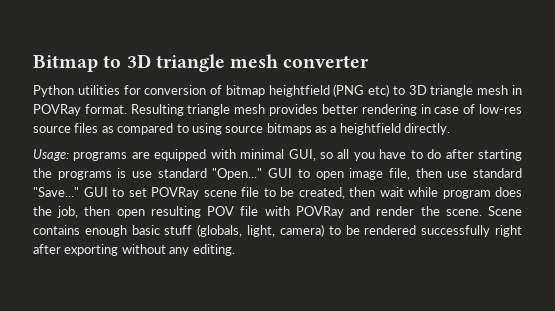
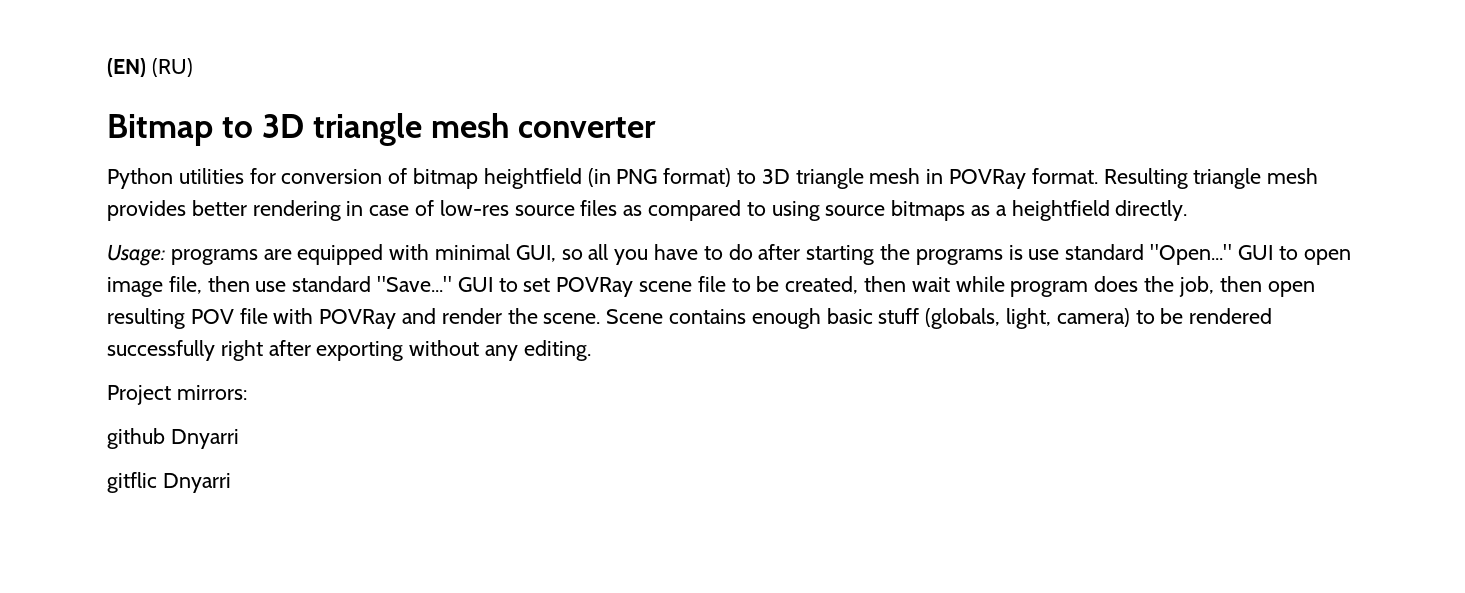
+ (EN) (RU)
- Python utilities for conversion of bitmap heightfield (PNG etc) to 3D triangle mesh in POVRay format.
+ Python utilities for conversion of bitmap heightfield (in PNG format) to 3D triangle mesh in POVRay format.
+ Project mirrors:
+ github Dnyarri
+ gitflic Dnyarri

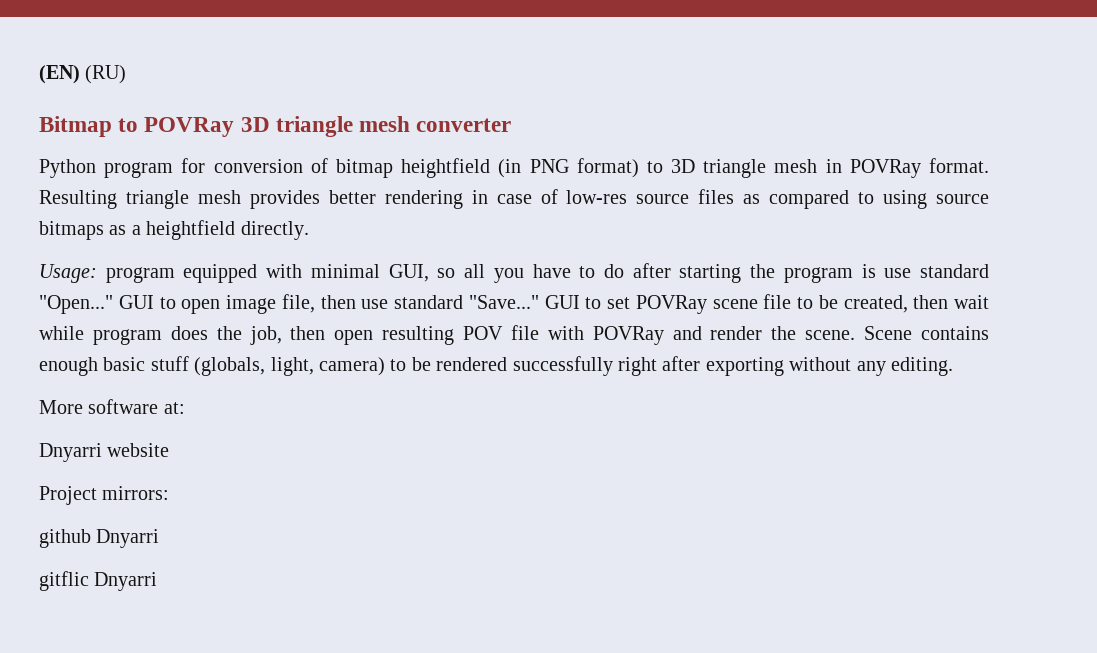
- Bitmap to 3D triangle mesh converter
+ Bitmap to POVRay 3D triangle mesh converter
- Python utilities for conversion of bitmap heightfield (in PNG format) to 3D triangle mesh in POVRay format.
+ Python program for conversion of bitmap heightfield (in PNG format) to 3D triangle mesh in POVRay format.
- Usage: programs are equipped with minimal GUI, so all you have to do after starting the programs is use standard "Open..."
+ Usage: program equipped with minimal GUI, so all you have to do after starting the program is use standard "Open..."
+ More software at:
+ Dnyarri website

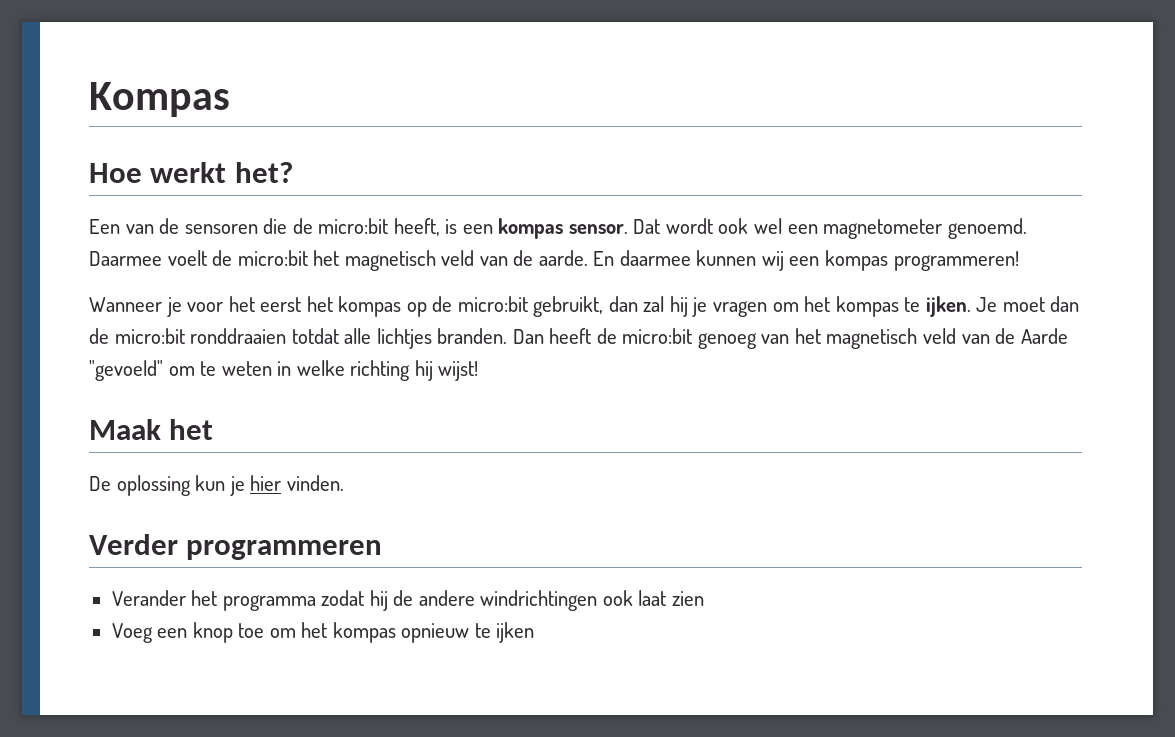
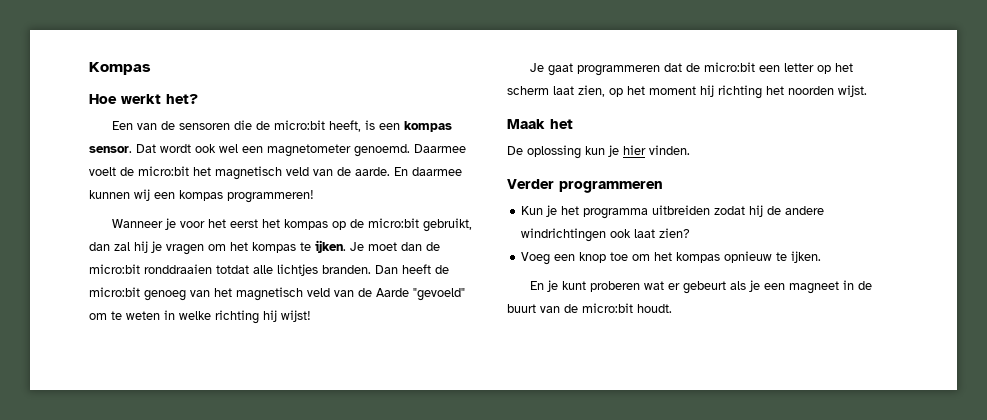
+ Je gaat programmeren dat de micro:bit een letter op het scherm laat zien, op het moment hij richting het noorden wijst.
- Verander het programma zodat hij de andere windrichtingen ook laat zien
+ Kun je het programma uitbreiden zodat hij de andere windrichtingen ook laat zien?
- Voeg een knop toe om het kompas opnieuw te ijken
+ Voeg een knop toe om het kompas opnieuw te ijken.
+ En je kunt proberen wat er gebeurt als je een magneet in de buurt van de micro:bit houdt.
+++
Output exactly, and only, the lines running from the line containing "- Usage: programs" to the last line of the entries above, omitting the pictures.

- Usage: programs are equipped with minimal GUI, so all you have to do after starting the programs is use standard "Open..."
+ Usage: program equipped with minimal GUI, so all you have to do after starting the program is use standard "Open..."
+ More software at:
+ Dnyarri website

+ Je gaat programmeren dat de micro:bit een letter op het scherm laat zien, op het moment hij richting het noorden wijst.
- Verander het programma zodat hij de andere windrichtingen ook laat zien
+ Kun je het programma uitbreiden zodat hij de andere windrichtingen ook laat zien?
- Voeg een knop toe om het kompas opnieuw te ijken
+ Voeg een knop toe om het kompas opnieuw te ijken.
+ En je kunt proberen wat er gebeurt als je een magneet in de buurt van de micro:bit houdt.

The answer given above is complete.